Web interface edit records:
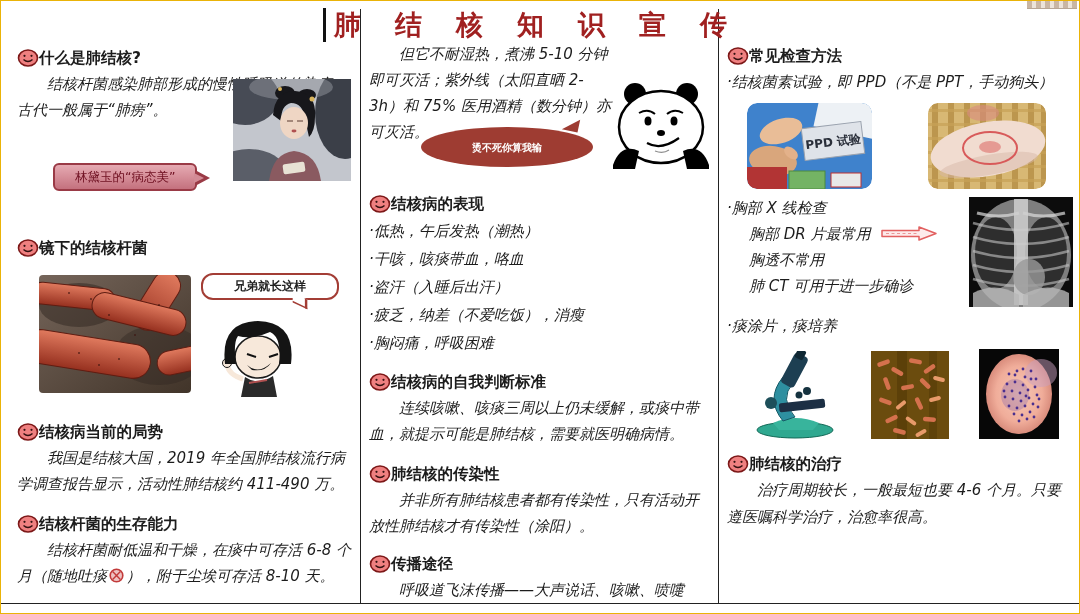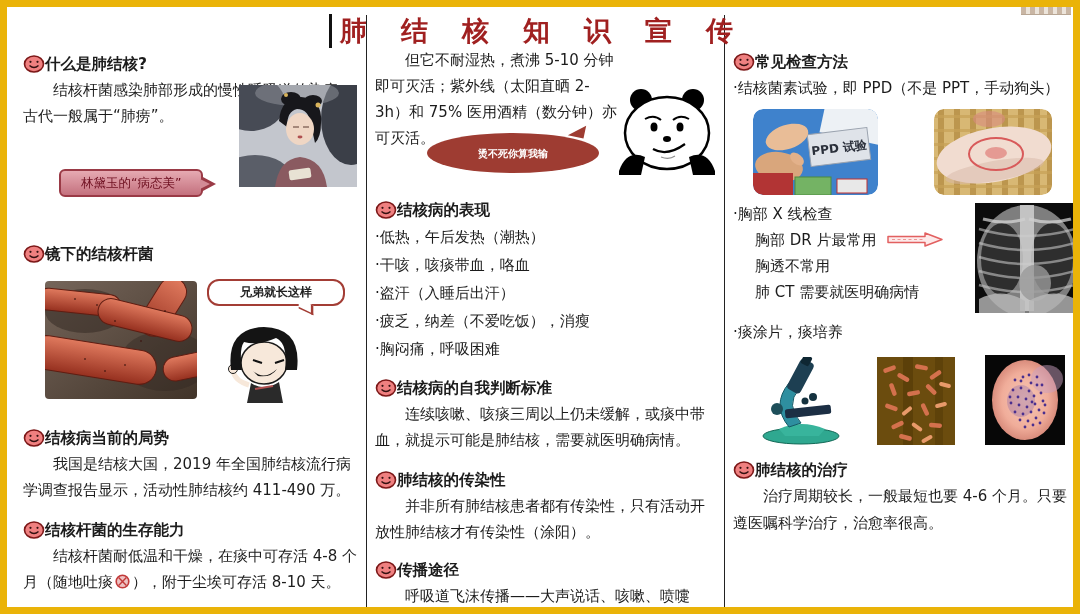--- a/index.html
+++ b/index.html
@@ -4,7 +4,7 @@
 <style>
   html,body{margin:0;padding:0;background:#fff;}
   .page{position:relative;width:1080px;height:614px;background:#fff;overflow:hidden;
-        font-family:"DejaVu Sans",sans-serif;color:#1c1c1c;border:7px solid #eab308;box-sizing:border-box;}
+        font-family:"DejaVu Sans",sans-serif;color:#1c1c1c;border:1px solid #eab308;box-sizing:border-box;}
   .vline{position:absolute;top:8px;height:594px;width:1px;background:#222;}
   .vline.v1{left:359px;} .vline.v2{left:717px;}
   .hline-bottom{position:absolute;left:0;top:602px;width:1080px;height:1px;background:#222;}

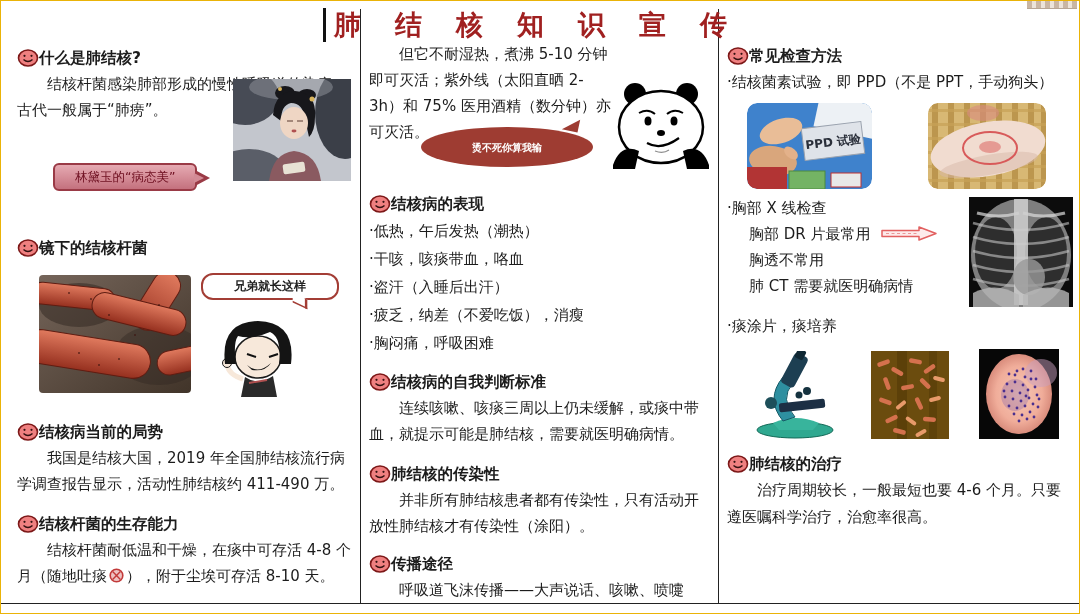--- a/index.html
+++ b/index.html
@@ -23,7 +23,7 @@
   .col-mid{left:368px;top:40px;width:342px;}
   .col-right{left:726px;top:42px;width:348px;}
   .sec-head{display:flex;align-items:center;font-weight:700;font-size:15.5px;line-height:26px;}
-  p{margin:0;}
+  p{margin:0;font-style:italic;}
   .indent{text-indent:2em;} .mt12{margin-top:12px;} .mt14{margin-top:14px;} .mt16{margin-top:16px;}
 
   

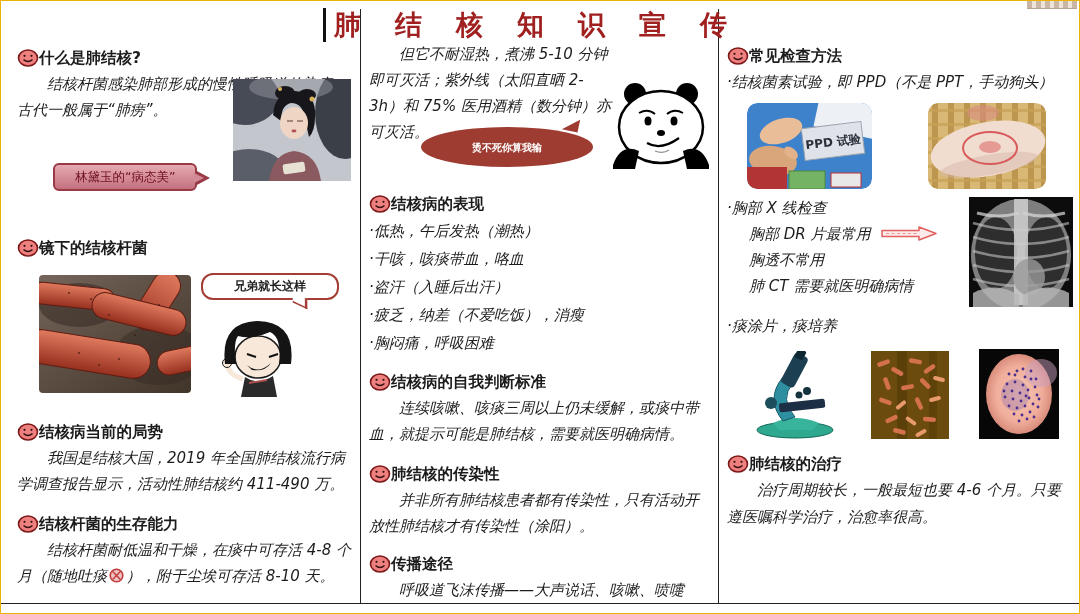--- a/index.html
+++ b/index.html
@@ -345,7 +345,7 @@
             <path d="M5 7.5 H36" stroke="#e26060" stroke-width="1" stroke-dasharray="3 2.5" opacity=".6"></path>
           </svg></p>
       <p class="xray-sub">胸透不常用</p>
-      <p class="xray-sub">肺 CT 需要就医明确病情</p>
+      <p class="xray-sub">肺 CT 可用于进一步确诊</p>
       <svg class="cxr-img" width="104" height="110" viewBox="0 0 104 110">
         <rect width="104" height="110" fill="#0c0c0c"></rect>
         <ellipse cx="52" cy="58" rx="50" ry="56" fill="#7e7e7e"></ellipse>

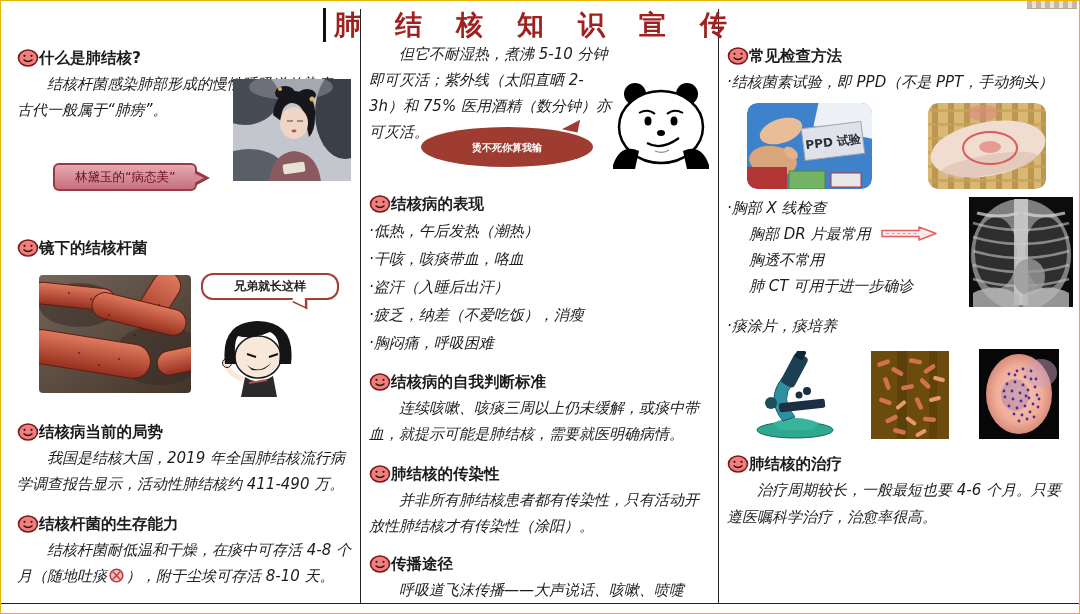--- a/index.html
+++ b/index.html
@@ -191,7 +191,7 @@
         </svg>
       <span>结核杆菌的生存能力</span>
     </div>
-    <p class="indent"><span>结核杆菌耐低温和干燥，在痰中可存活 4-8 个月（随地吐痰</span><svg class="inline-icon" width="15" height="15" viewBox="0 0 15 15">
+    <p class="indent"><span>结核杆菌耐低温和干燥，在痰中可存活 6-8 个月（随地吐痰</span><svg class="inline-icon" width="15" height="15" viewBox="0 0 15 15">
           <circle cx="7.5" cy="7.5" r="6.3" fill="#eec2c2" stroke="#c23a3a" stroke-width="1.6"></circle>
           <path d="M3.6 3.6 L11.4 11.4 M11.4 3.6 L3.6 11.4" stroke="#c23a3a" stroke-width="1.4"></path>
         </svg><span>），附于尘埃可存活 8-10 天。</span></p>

...

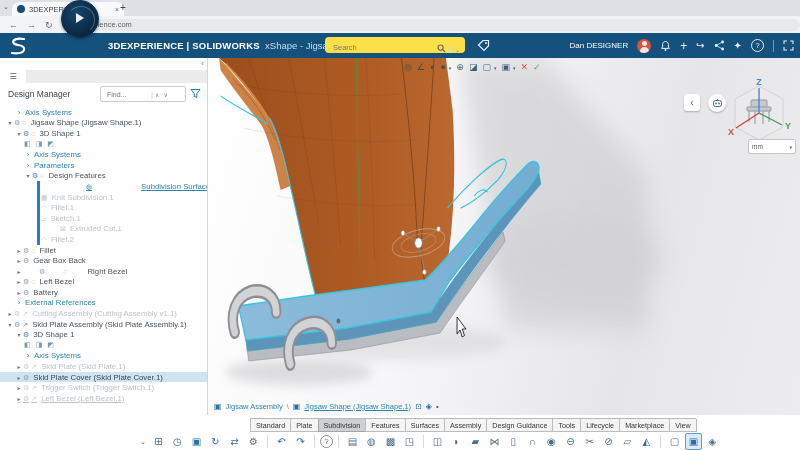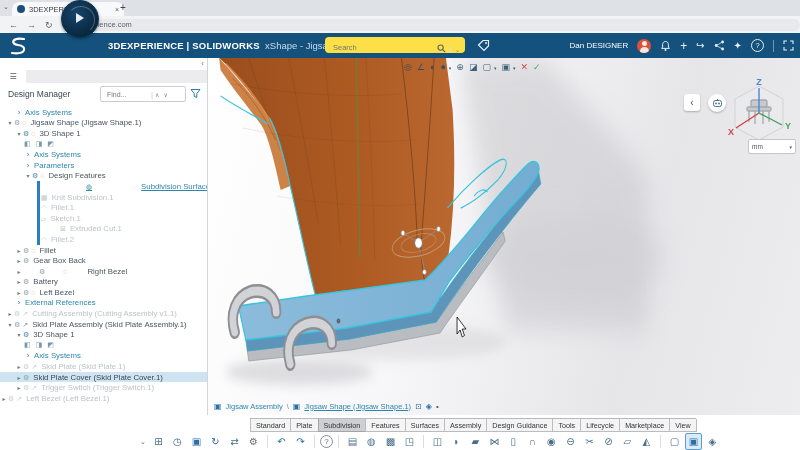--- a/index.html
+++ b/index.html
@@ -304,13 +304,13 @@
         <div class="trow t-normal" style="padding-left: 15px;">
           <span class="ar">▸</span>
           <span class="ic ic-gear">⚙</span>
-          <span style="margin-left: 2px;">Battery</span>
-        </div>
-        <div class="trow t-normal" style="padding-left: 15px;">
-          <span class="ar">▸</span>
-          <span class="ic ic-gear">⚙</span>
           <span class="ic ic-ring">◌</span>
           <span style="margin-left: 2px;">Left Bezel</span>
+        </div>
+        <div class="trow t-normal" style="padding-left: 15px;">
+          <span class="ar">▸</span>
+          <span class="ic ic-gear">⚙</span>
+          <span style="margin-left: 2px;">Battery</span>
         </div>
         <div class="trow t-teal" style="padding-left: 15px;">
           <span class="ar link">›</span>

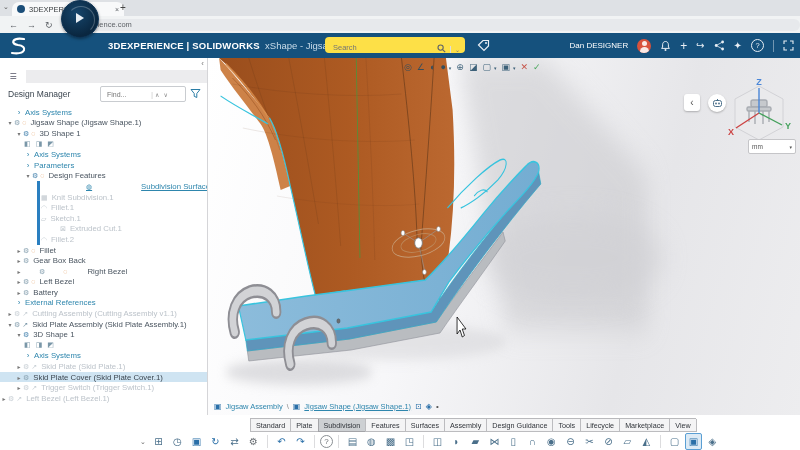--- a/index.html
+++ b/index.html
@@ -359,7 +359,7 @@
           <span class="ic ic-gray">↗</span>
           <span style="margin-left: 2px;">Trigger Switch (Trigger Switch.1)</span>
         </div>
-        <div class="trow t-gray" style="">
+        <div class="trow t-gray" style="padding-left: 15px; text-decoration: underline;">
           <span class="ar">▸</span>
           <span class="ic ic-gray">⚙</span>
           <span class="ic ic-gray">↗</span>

(Task objective): Find the lines above that contain the word "Sans" and copy each one.

(Expected output):
-        font-family:"DejaVu Sans",sans-serif;color:#1c1c1c;border:7px solid #eab308;box-sizing:border-box;}
+        font-family:"DejaVu Sans",sans-serif;color:#1c1c1c;border:1px solid #eab308;box-sizing:border-box;}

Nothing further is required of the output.